FOCUS is a campus ministry that provides a deep, thoughtful witness to the Gospel on the campuses of New England’s many lonely boarding schools (among other places). ECV Liz Moore is currently on staff, advancing this important work, traveling across New England to help make the gospel real to high school students beginning to ask the fundamental questions of life.

St. Andrew’s Episcopal Church has invited us to partner with them as they work to establish “Your Place,” a community center dedicated to Newhallville youth. “Your Place,” a result of collaborations with a legal advocacy group for foster care youth, New Haven alternative sentencing programs and the Cove Center for grieving children, provides youth with a safe, enriching, and empowering alternative to gang life that is rampant in the neighborhood. This project came about from a group of St. Andrew’s parishioners and friends coming together to pray for the healing and the end of violence in Newhallville.
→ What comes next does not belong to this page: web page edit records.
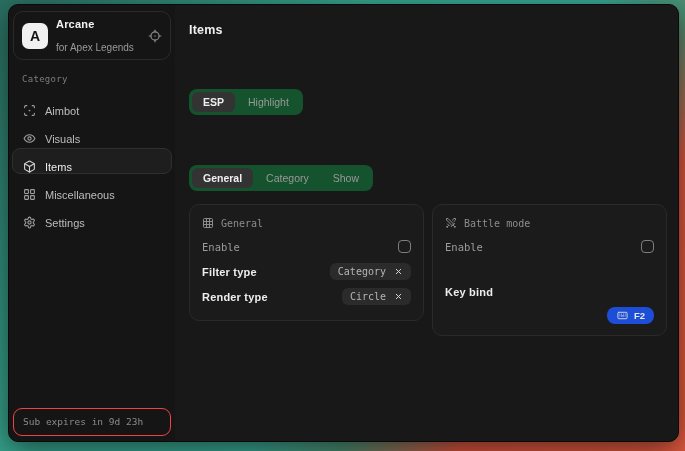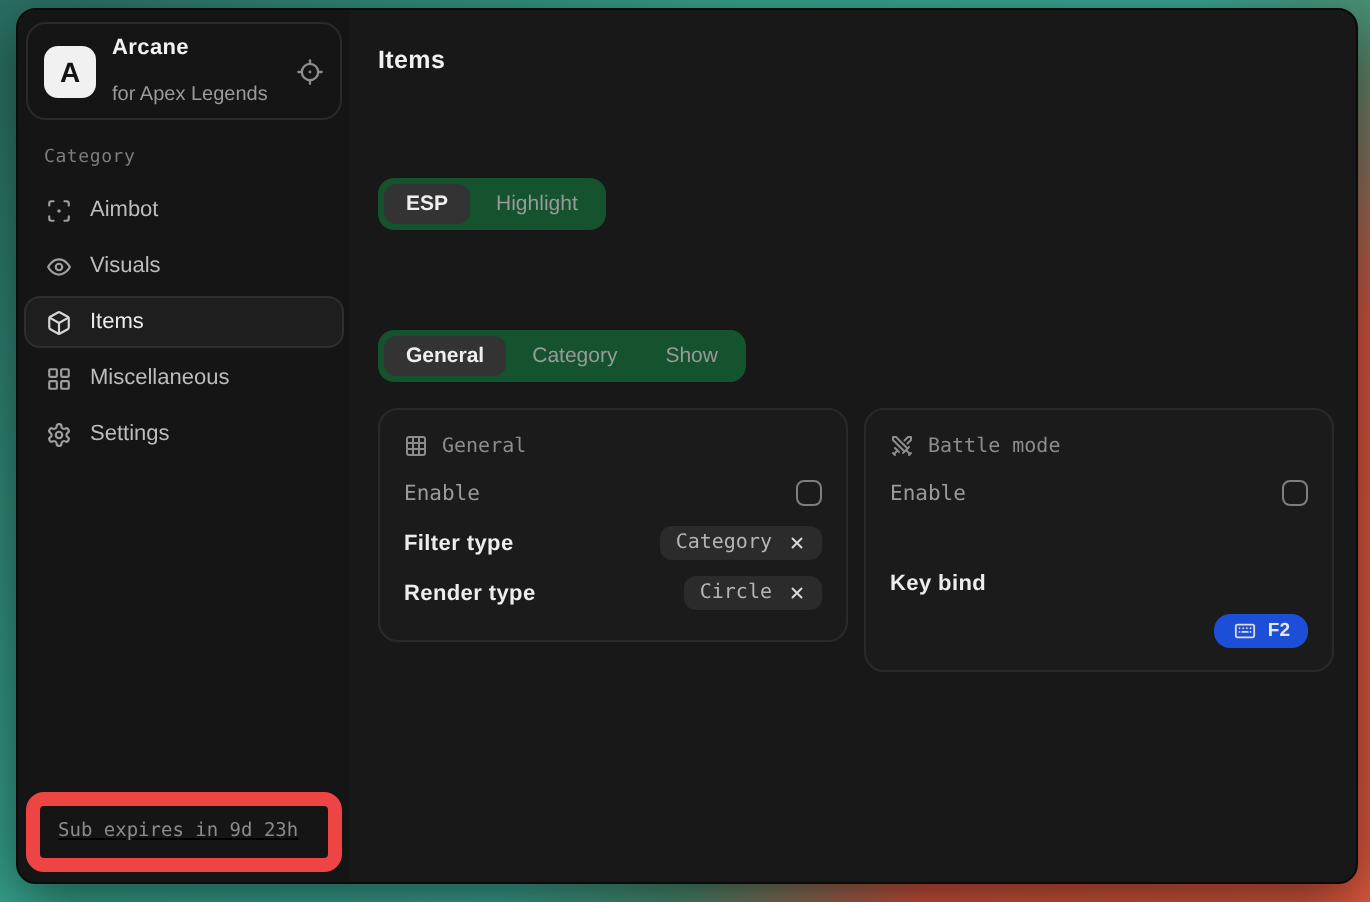--- a/index.html
+++ b/index.html
@@ -29,7 +29,7 @@
   .hdr-ico { margin-left:auto; color:#8d8d8d; cursor:pointer; }
   .section-label { font-family:"DejaVu Sans Mono", monospace; font-size:9px; color:#7d7d7d; padding:4px 10px 8px 10px; letter-spacing:.3px; }
   .nav { display:flex; flex-direction:column; gap:2px; }
-  .nav-item { display:flex; align-items:center; gap:9px; height:26px; padding:0 10px; border-radius:8px; border:1px solid transparent; color:#bdbdbd; font-size:11px; cursor:pointer; }
+  .nav-item { display:flex; align-items:flex-end; gap:9px; height:26px; padding:0 10px; border-radius:8px; border:1px solid transparent; color:#bdbdbd; font-size:11px; cursor:pointer; }
   .nav-item .icon { color:#9f9f9f; }
   .nav-item.active { background:#1e1e1e; border-color:#2f2f2f; color:#ececec; }
   .nav-item.active .icon { color:#d6d6d6; }

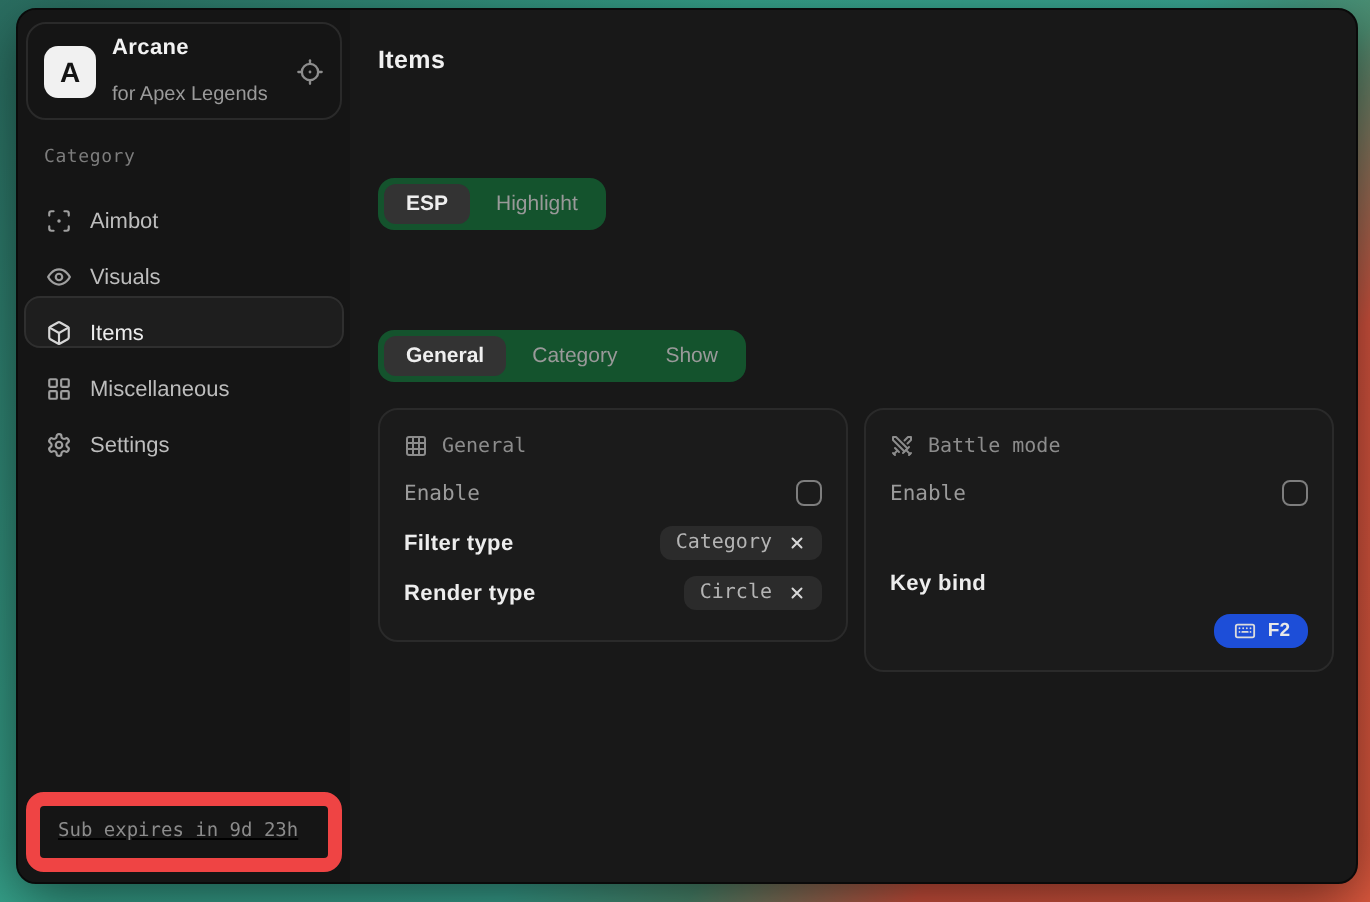--- a/index.html
+++ b/index.html
@@ -34,7 +34,7 @@
   .nav-item.active { background:#1e1e1e; border-color:#2f2f2f; color:#ececec; }
   .nav-item.active .icon { color:#d6d6d6; }
   .spacer { flex:1; }
-  .footer-box { border:7px solid #ef4444; border-radius:9px; padding:5px 9px 6px 9px; margin:0 1px;text-decoration:underline; }
+  .footer-box { border:1px solid #ef4444; border-radius:9px; padding:5px 9px 6px 9px; margin:0 1px; }
   .foot-line1 { font-family:"DejaVu Sans Mono", monospace; font-size:9.5px; color:#8b8b8b; line-height:1.6; white-space:nowrap; }
   .foot-line2 { font-size:9.5px; color:#c3c3c3; line-height:1.5; white-space:nowrap; }
   .divider { width:1px; background:#262626; }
We are honored to be invited to participate in this work and excited to see where God is leading us in this partnership.

New Haven Reads is a local New Haven non-profit that works to provide an environment where children and adults have access to free books and tutoring to increase their literacy skills and academic performance. Located at the intersection of Yale and the Dixwell neighborhood, they provide tutoring for more than 250 students on a shoestring budget (their executive director does not draw a salary—see we have so much in common!). What’s more, ECVers Sunny Jonas, Rachel Zeile, and Ryan Mays work at New Haven Reads. We’re stoked to support them in their service to kids in the Dixwell neighborhood.

The Fair Haven Community Health Center has an outpost they call “The Body Shop” at the Fair Haven K-8 School. They provide primary care services to all of the students in the school regardless of their insurance status and are the primary health provider for at least one-quarter of the students they see… which causes a problem when summer comes and the school closes for summer vacation. In order to maintain contact with these kids through the summer months, ECVer and clinic staff member Michelle Kennedy has proposed creating a gardening program that would—in addition—engage kids in meaningful outdoor activity, model investment in group activity and community, establish relationship with kids and their families, and provide nutrition and lifestyle models. We’ve agreed to provide the modest funding required to make this happen and can’t wait to see (or taste) the results.